One of the most challenging tasks facing clinicians today is the assessment of patients' capacities to consent to treatment. The protection of a patient's right to decide, as well as the protection of incompetent patients from the potential harm of their decisions, rests largely on clinicians' abilities to judge patients' capacities to decide what treatment they will receive. However, confusing laws and the complicated ethical issues surrounding the concept of competence to consent have made the process of competence assessment intimidating for many clinicians. Health professionals—physicians, medical students, residents, nurses, and mental health practitioners—have long needed a concise guidebook that translates the issues for practice. That is what this book accomplishes.
This volume is the product of an eight-year study of patients' capacities to make treatment decisions—the most comprehensive research of its kind. The authors describe the place of competence in the doctrine of informed consent, analyze the elements of decision-making, and show how assessments of competence to consent to treatment can be conducted within varied general medical and psychiatric treatment settings. The book explains how assessments should be conducted and offers detailed, practice-tested interview guidelines to assist medical practitioners in this task. Numerous case studies illustrate real-life applications of the concepts and methods discussed. Grisso and Appelbaum also explore the often difficult process of making judgments about competence and describe what to do when patients' capacities are limited.
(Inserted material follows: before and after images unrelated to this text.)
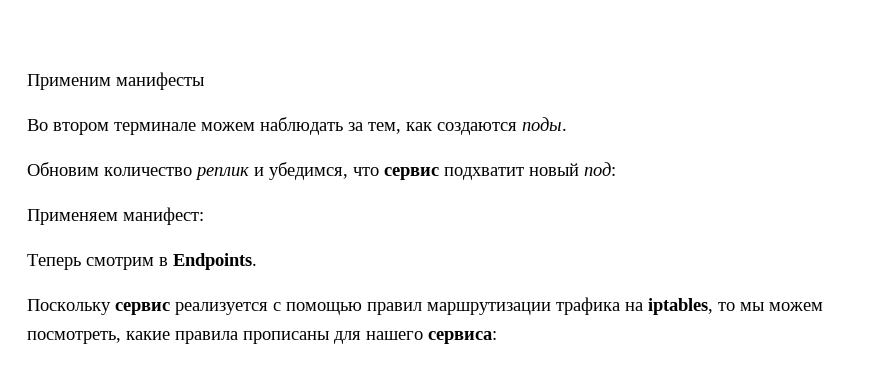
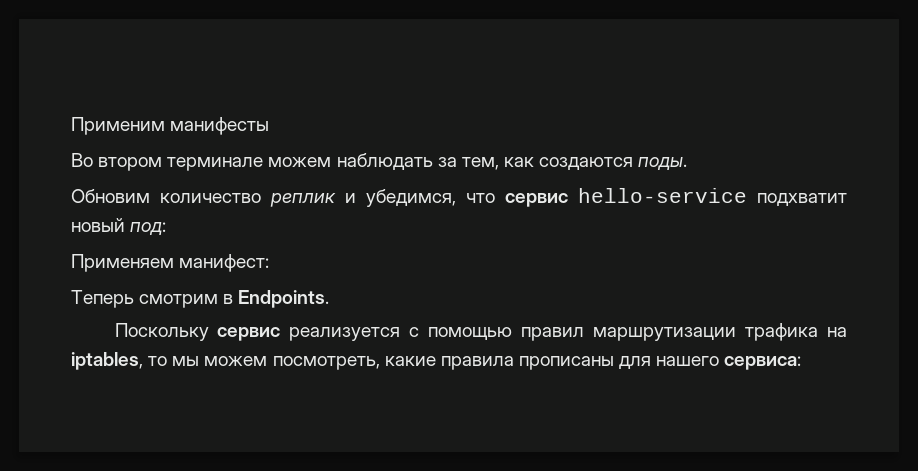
(439, 173) none -> [578,188,747,203] hello-service

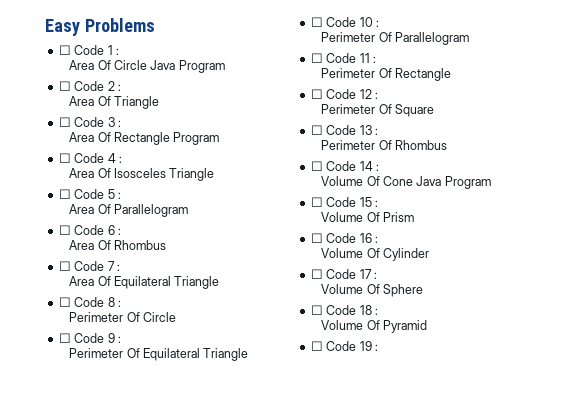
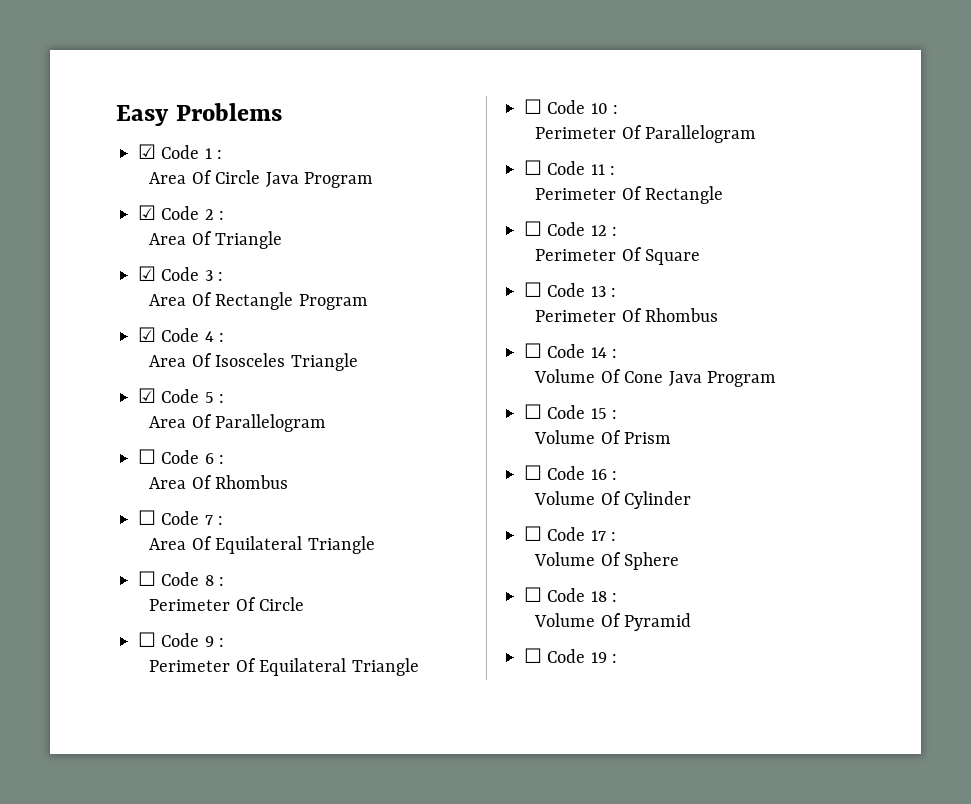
[58,45,71,55] ☐ -> [138,144,156,159] ☑
[58,81,71,91] ☐ -> [138,205,156,220] ☑
[58,117,71,127] ☐ -> [138,266,156,281] ☑
[58,153,71,163] ☐ -> [138,327,156,342] ☑
[58,189,71,199] ☐ -> [138,388,156,403] ☑

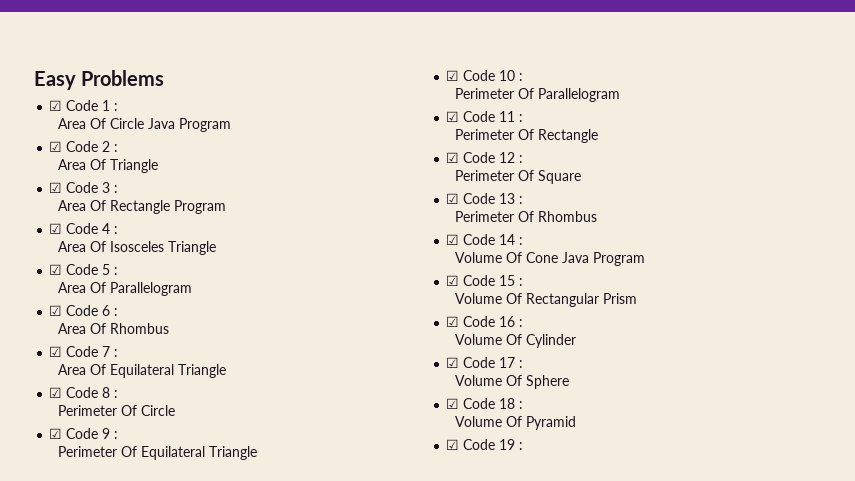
[138,449,156,464] ☐ -> [49,305,63,316] ☑
[138,510,156,525] ☐ -> [49,346,63,357] ☑
[138,571,156,586] ☐ -> [49,387,63,398] ☑
[138,632,156,647] ☐ -> [49,428,63,439] ☑
[524,99,542,114] ☐ -> [446,70,460,81] ☑
[524,160,542,175] ☐ -> [446,111,460,122] ☑
[524,221,542,236] ☐ -> [446,152,460,163] ☑
[524,282,542,297] ☐ -> [446,193,460,204] ☑
[524,343,542,358] ☐ -> [446,234,460,245] ☑
[524,404,542,419] ☐ -> [446,275,460,286] ☑
(621, 437) none -> [525,293,599,307] Rectangular
[524,465,542,480] ☐ -> [446,316,460,327] ☑
[524,526,542,541] ☐ -> [446,357,460,368] ☑
[524,587,542,602] ☐ -> [446,398,460,409] ☑
[524,648,542,663] ☐ -> [446,439,460,450] ☑

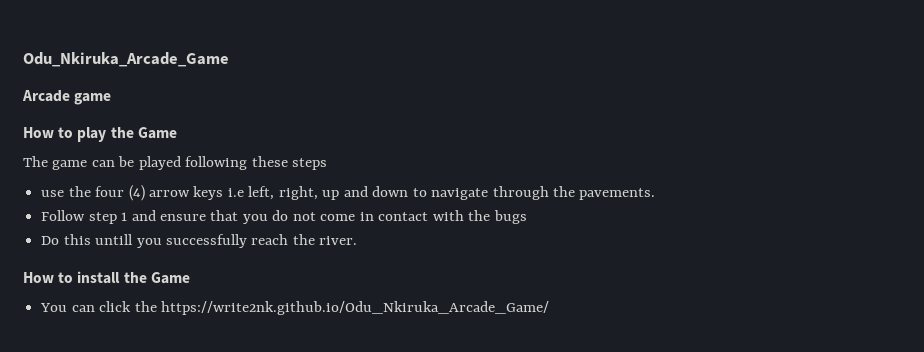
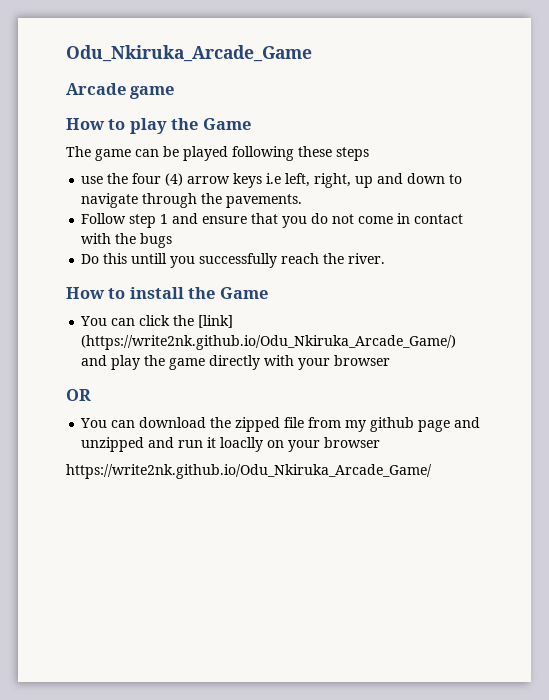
(157, 306) none -> [198,315,234,328] [81,335,457,350] [81,355,391,370] [66,389,91,401] [80,417,481,432] [81,437,381,452] [link] (https://write2nk.github.io/Odu_Nkiruka_Arcade_Game/) and play the game directly with your browser // OR // You can download the zipped file from my github page and unzipped and run it loaclly on your browser //

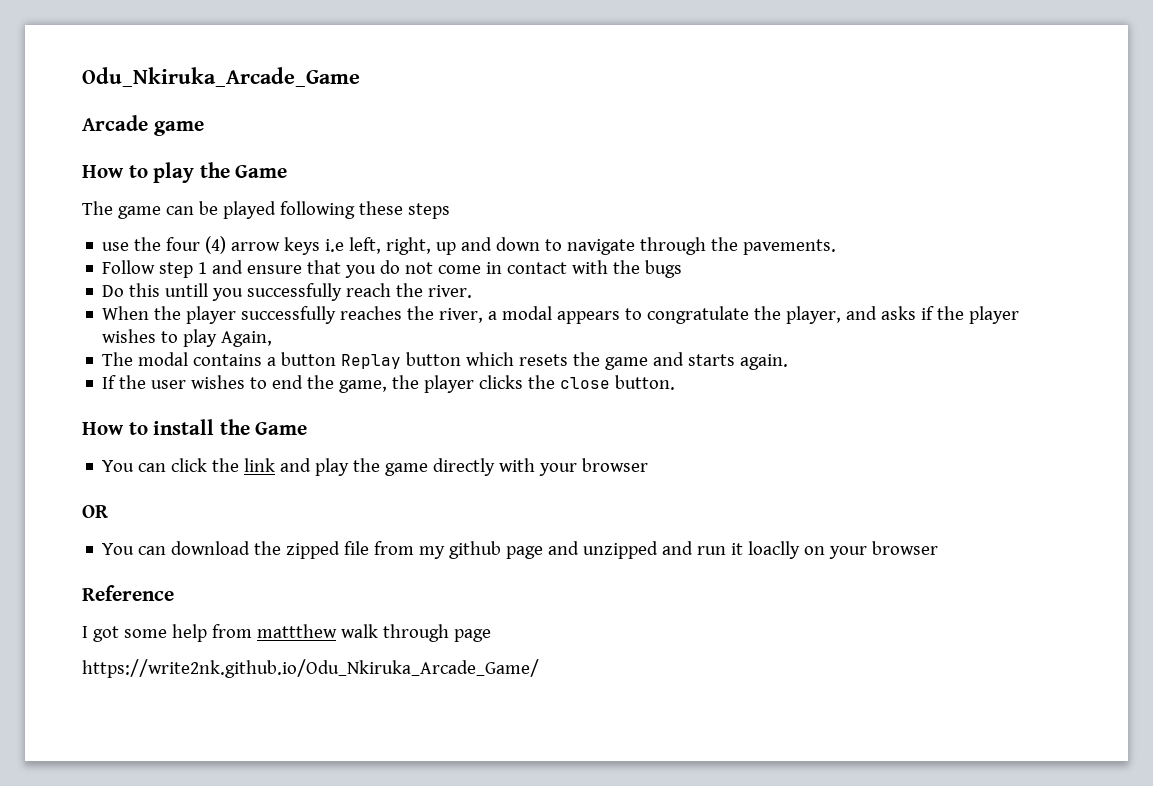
(386, 258) none -> [102,306,1020,324] [102,329,273,347] [102,352,789,370] [102,375,676,393] // When the player successfully reaches the river, a modal appears to congratulate the player, and asks if the player wishes to play Again, // The modal contains a button Replay button which resets the game and starts again. // If the user wishes to end the game, the player clicks the close button.
[198,315,234,328] [81,335,457,350] [link] (https://write2nk.github.io/Odu_Nkiruka_Arcade_Game/) -> [244,458,276,472] link
(381, 442) none -> [82,585,174,601] [82,624,491,642] // Reference // I got some help from mattthew walk through page

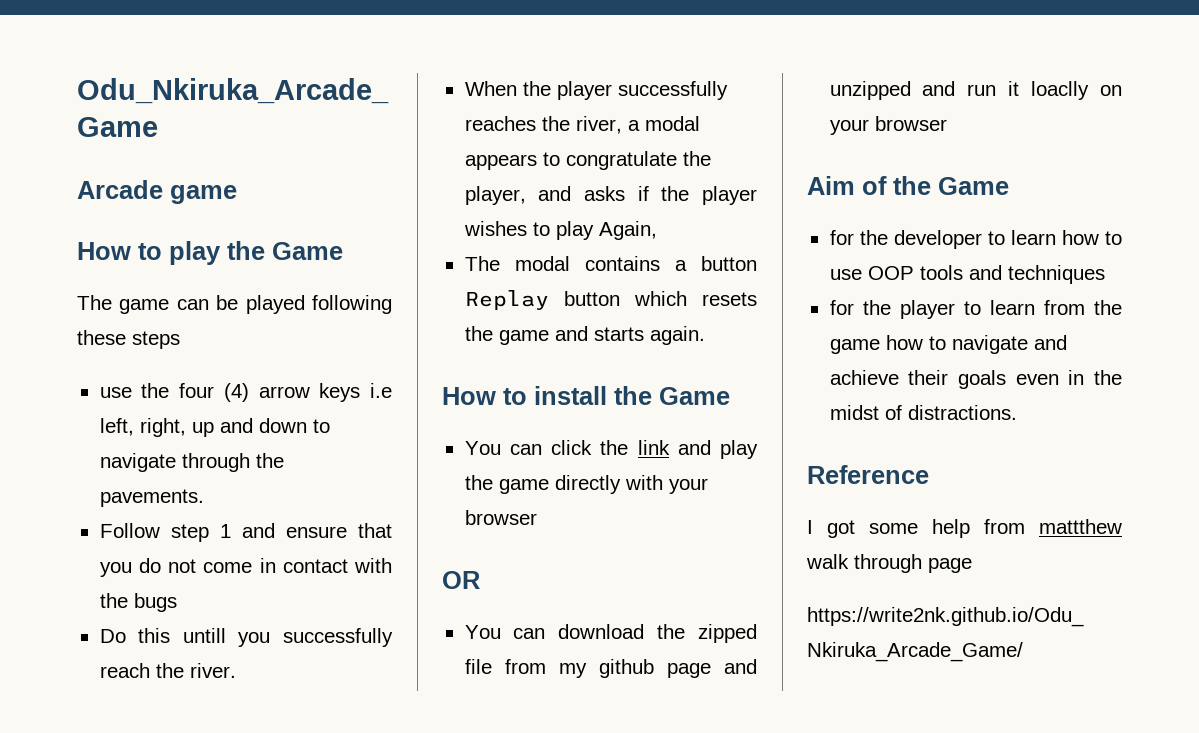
[102,375,676,393] // If the user wishes to end the game, the player clicks the close button. -> (705, 335) none
(939, 548) none -> [807,176,1009,195] [829,230,1122,249] [829,265,1105,284] [829,300,1122,319] [829,335,1067,354] [829,370,1122,389] [829,405,1017,420] // Aim of the Game // for the developer to learn how to use OOP tools and techniques // for the player to learn from the game how to navigate and achieve their goals even in the midst of distractions.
A timely, practical handbook relevant to every medical specialty, Assessing Competence to Consent to Treatment will benefit a wide array of medical practitioners—including physicians, medical students, residents, nurses, and other allied health professionals—who need to assess the mental competence of patients in their everyday practice. It will also interest ethicists and moral philosophers, as well as geriatricians and clinical psychologists working with cognitively impaired patients.

The book contains black-and-white illustrations.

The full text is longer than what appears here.